═══ EXCERPTED DATA ═══

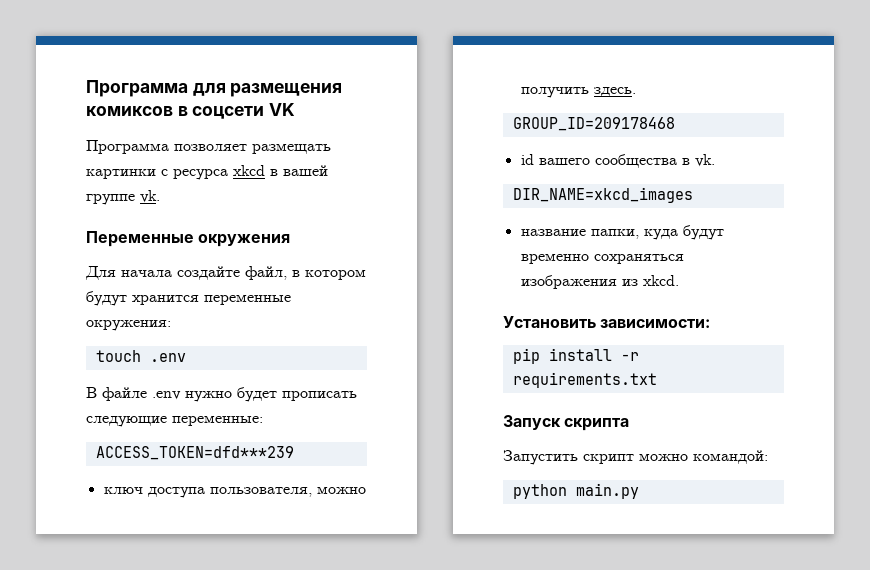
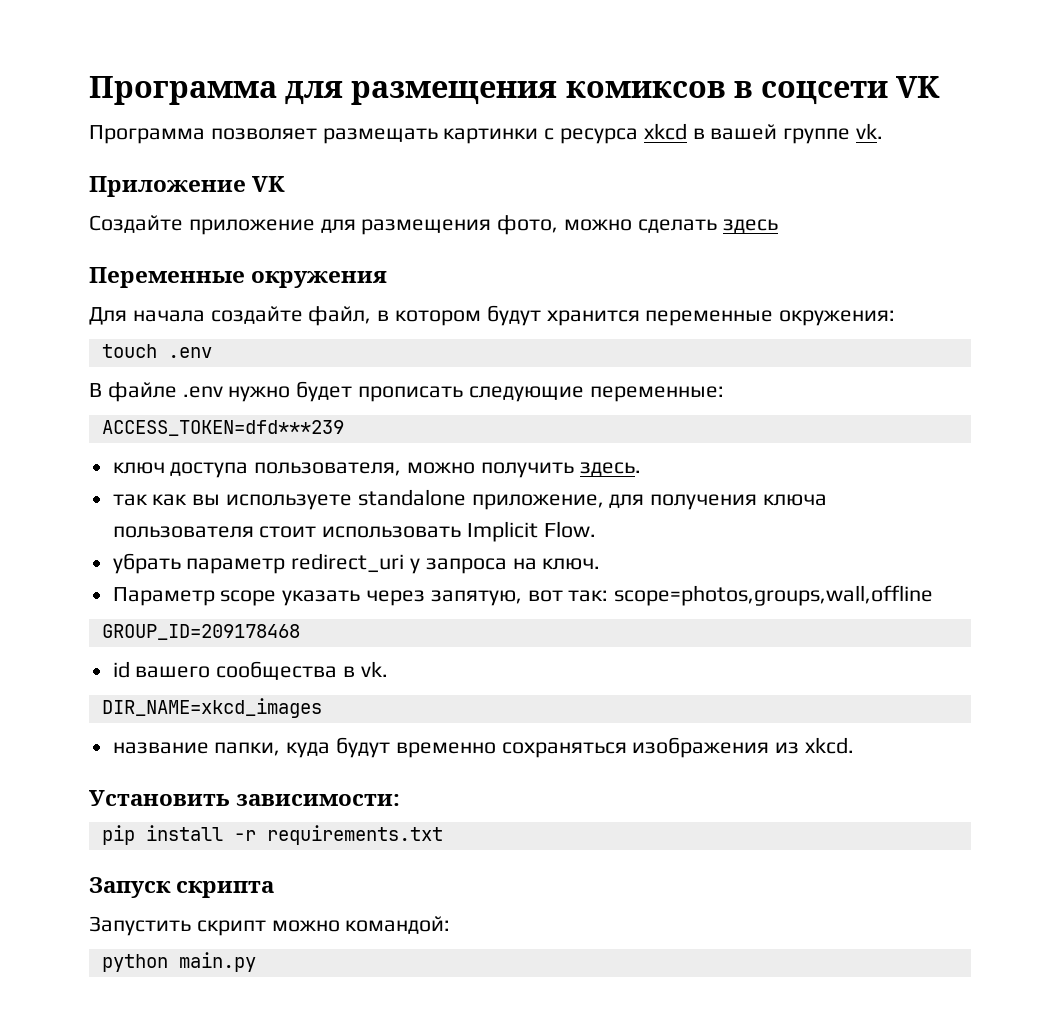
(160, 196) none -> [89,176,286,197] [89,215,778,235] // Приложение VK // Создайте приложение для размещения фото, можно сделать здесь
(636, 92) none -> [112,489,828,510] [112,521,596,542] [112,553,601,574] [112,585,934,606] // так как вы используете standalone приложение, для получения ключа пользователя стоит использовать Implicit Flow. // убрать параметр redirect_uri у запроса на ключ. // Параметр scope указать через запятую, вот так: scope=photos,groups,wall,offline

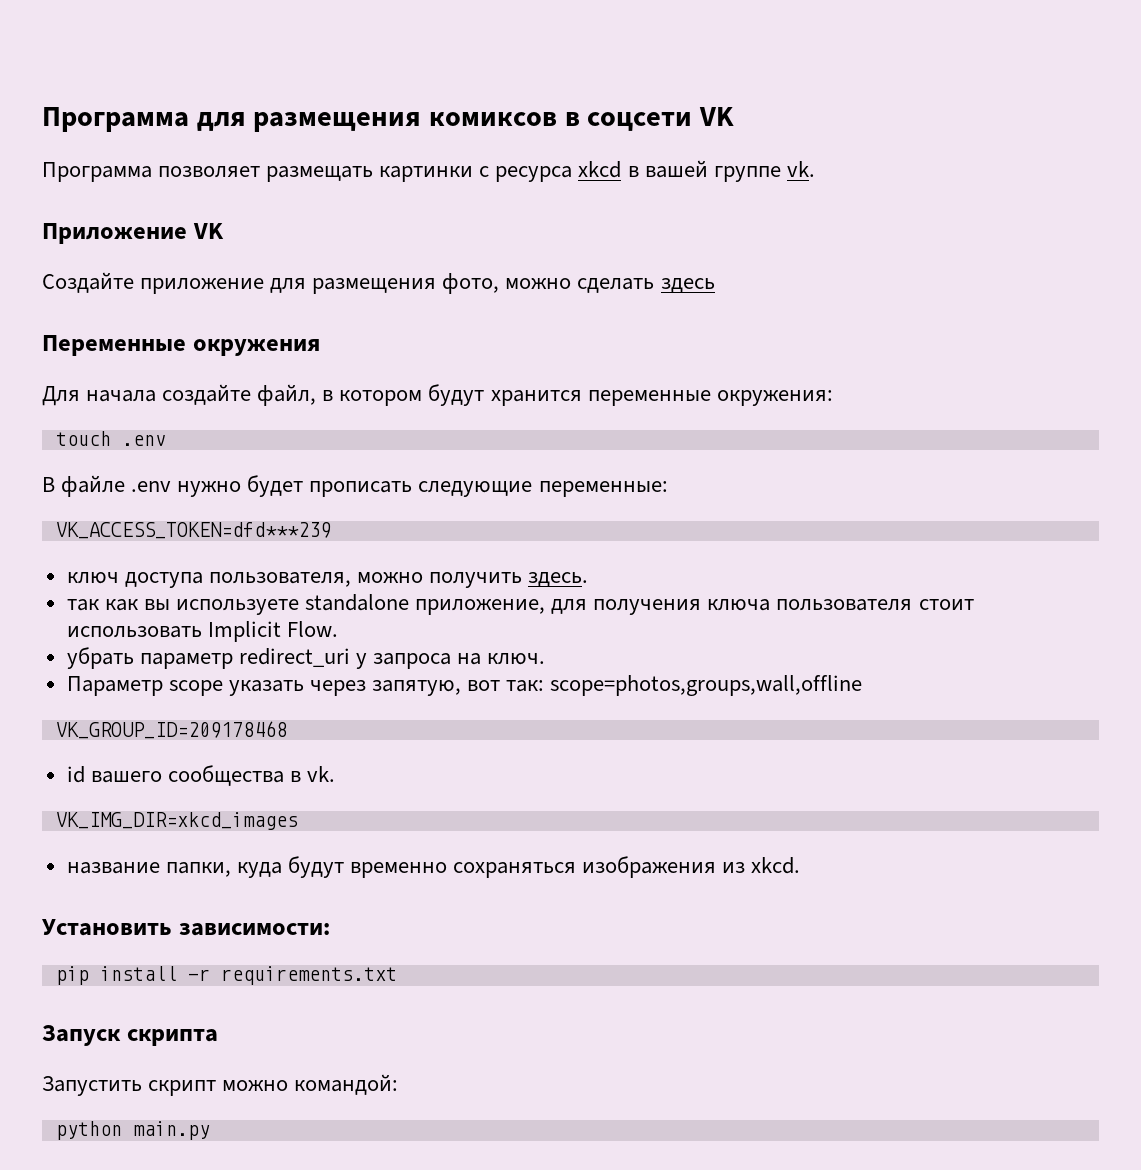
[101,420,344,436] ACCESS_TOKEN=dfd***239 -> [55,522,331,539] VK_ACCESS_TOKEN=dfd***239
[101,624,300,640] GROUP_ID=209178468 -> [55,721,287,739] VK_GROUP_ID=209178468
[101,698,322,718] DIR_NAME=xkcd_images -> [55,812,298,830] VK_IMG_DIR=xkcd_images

═══

_ABOUT THIS TASK_
Leave out the pictures and set down all of the data exactly.

_SOLUTION TO THE EXERCISE_
(160, 196) none -> [89,176,286,197] [89,215,778,235] // Приложение VK // Создайте приложение для размещения фото, можно сделать здесь
(636, 92) none -> [112,489,828,510] [112,521,596,542] [112,553,601,574] [112,585,934,606] // так как вы используете standalone приложение, для получения ключа пользователя стоит использовать Implicit Flow. // убрать параметр redirect_uri у запроса на ключ. // Параметр scope указать через запятую, вот так: scope=photos,groups,wall,offline

[101,420,344,436] ACCESS_TOKEN=dfd***239 -> [55,522,331,539] VK_ACCESS_TOKEN=dfd***239
[101,624,300,640] GROUP_ID=209178468 -> [55,721,287,739] VK_GROUP_ID=209178468
[101,698,322,718] DIR_NAME=xkcd_images -> [55,812,298,830] VK_IMG_DIR=xkcd_images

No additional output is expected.